Are Second and Third Level SPICE dataset materialized or they just have the metadata of the lowest level and queries them to get the data?

bennygene · May 13, 2024, 3:01pm

DylanM · May 14, 2024, 2:16pm

Hello @bennygene, can you explain a little more about the situation you are facing so I can help guide you further? Is this question in reference to a dataset that contains multiple joins in QuickSight to other datasets?

Depending on how you have set this up, the data should be materialized for each upon refresh, especially if you are running full refreshes in SPICE. You could double check this as well by having the datasets split up individually, running the refreshes, and comparing to the main table. You can even connect the individually ingested datasets.

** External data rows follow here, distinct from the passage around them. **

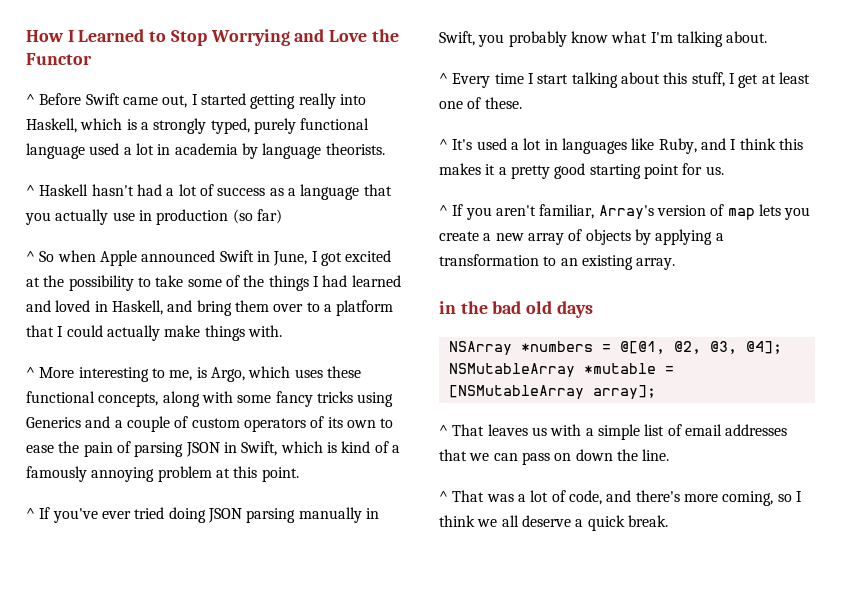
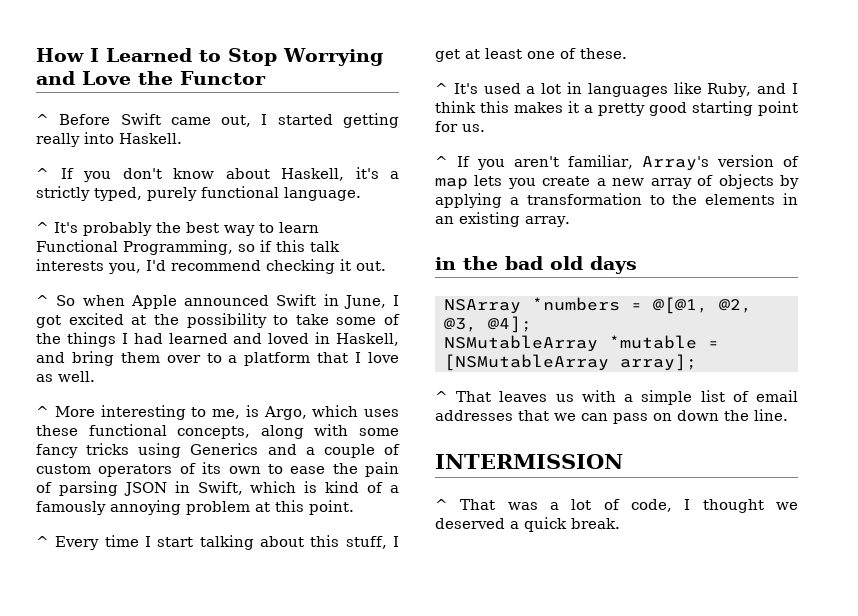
[26,118,370,134] [26,143,385,159] [26,184,392,200] [25,209,282,225] Haskell, which is a strongly typed, purely functional language used a lot in academia by language theorists. // ^ Haskell hasn't had a lot of success as a language that you actually use in production (so far) -> [119,133,182,144] [36,167,399,182] [36,186,361,201] [36,222,319,236] [36,240,340,255] [36,259,386,274] Haskell. // ^ If you don't know about Haskell, it's a strictly typed, purely functional language. // ^ It's probably the best way to learn Functional Programming, so if this talk interests you, I'd recommend checking it out.
[66,325,282,341] could actually make things with. -> [368,352,400,363] [36,371,95,382] love as well.
[26,507,379,523] [439,31,768,47] // ^ If you've ever tried doing JSON parsing manually in Swift, you probably know what I'm talking about. -> (354, 507) none
(557, 261) none -> [672,193,798,205] the elements in
(670, 455) none -> [435,454,623,469] // INTERMISSION
[606,490,802,506] [439,515,571,527] and there's more coming, so I think we all deserve -> [684,499,798,513] [435,518,505,529] I thought we deserved

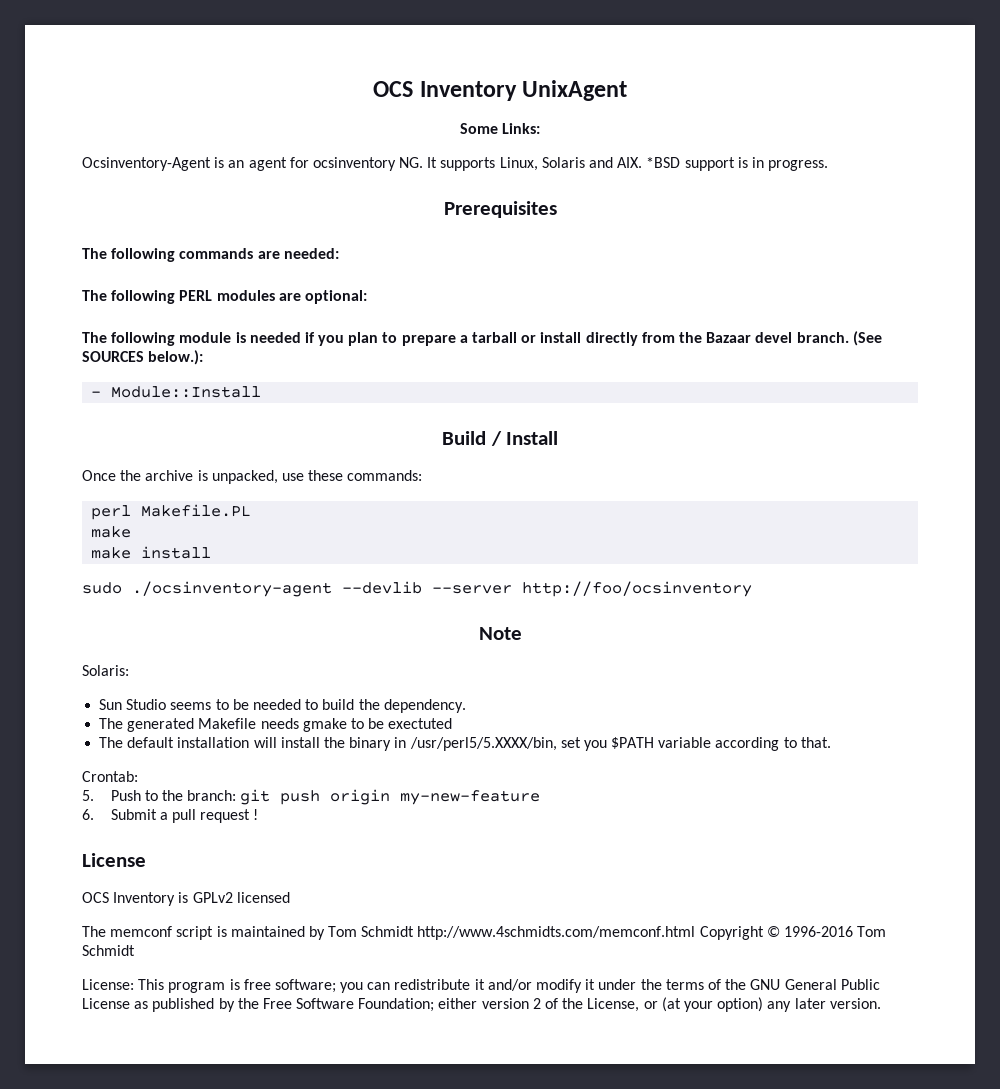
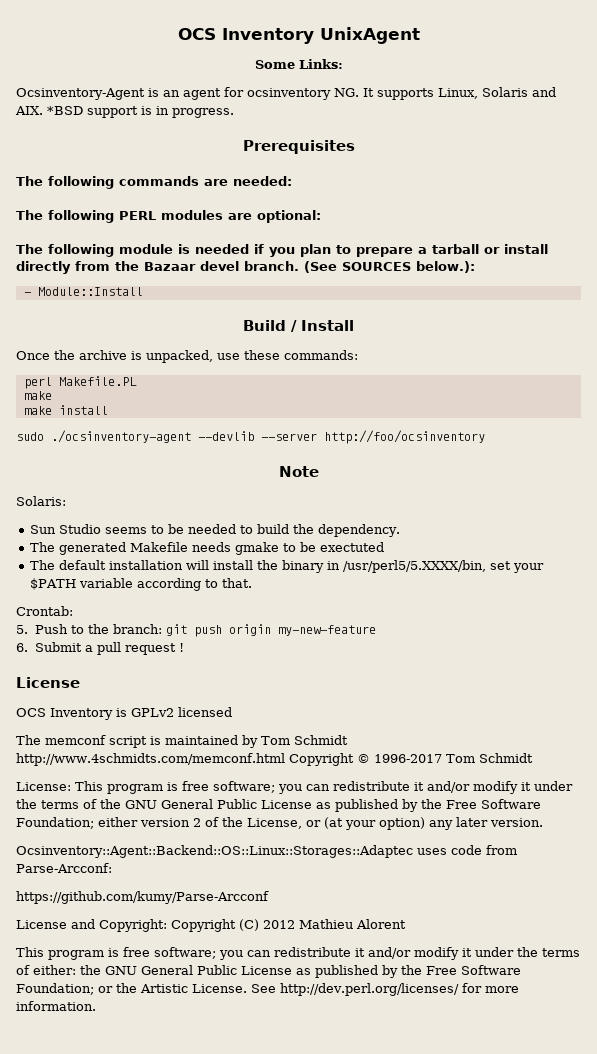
[583,740,607,751] you -> [513,563,545,573] your
[784,926,854,937] 1996-2016 -> [373,754,442,763] 1996-2017
(881, 1003) none -> [16,845,517,858] [16,863,112,873] [16,891,269,904] [16,919,406,932] [16,947,580,960] [16,965,521,978] [16,983,519,996] [16,1001,96,1011] // Ocsinventory::Agent::Backend::OS::Linux::Storages::Adaptec uses code from Parse-Arcconf: // https://github.com/kumy/Parse-Arcconf // License and Copyright: Copyright (C) 2012 Mathieu Alorent // This program is free software; you can redistribute it and/or modify it under the terms of either: the GNU General Public License as published by the Free Software Foundation; or the Artistic License. See http://dev.perl.org/licenses/ for more information.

Let me know if this helps!

bennygene · May 14, 2024, 7:10pm

@DylanM thank you for your reply I really appreciate it. Here’s more detail that pertains to my Q.
You have SPICE datasets DS1 and DS2 (level ones). You join and connect these two (2) datasets to create a dataset let’s say Lvl2. That’s going to be second level of dataset.
Lvl2 = DS1 join DS2

Similarly if you join that Lvl2 with another dataset say DS3 that will give you Lvl3.
Lvl3 = Lvl2 join DS3

Now, my Qs are:

Are Lvl2 and Lvl3 materialized SPICE dataset or just metadatas pointing to DS1,DS2,DS3 and Lvl2?
If these are materialized, why are we limited to 3 levels?

Undertanding what’s happening in the background will help us design our data model properly (efficiently). If everything is materialized then we’re just basically loading our entire data into memory and everytime we request for data or refresh our dashboards, QS will go through all these rows one by one to fetch our data even though we are only querying for Summary information.

As to the SPICE 3 level limit, I’m just curious why would there be a limit if everything is materialized, then the next level should always be the second.?.? (period, question mark, period as in Im not sure)

Thanks and I really appreciate it!

DylanM · May 16, 2024, 3:02pm

Hello @bennygene, okay I did some testing on this and I understand the issue. My first question is, are you pulling all of these datasets that you are joining from the same data source? If so, I would highly recommend switching the joins to custom SQL and running it as a single dataset.

Now, if they are different datasources, then it the problem is exactly what you were mentioning. On refresh, it will keep the stored data of the Lvl1 dataset, and query the Lvl2 and Lvl3 datasets and their linked datasources on refresh. The way to manage this would be to set your Lvl1 dataset to refresh first, and then stagger the refresh of the joined dataset to run after the initial dataset completes.

I understand that is not ideal, but one of those 2 options will be your path forward depending on the number of datasources you are utilizing.

DylanM · May 20, 2024, 3:24pm

Hello @bennygene, since we have not heard back from you with any remaining questions on this issue, I will mark my previous response as the solution. Please let me know if you still need assistance and I can guide you further. Thank you!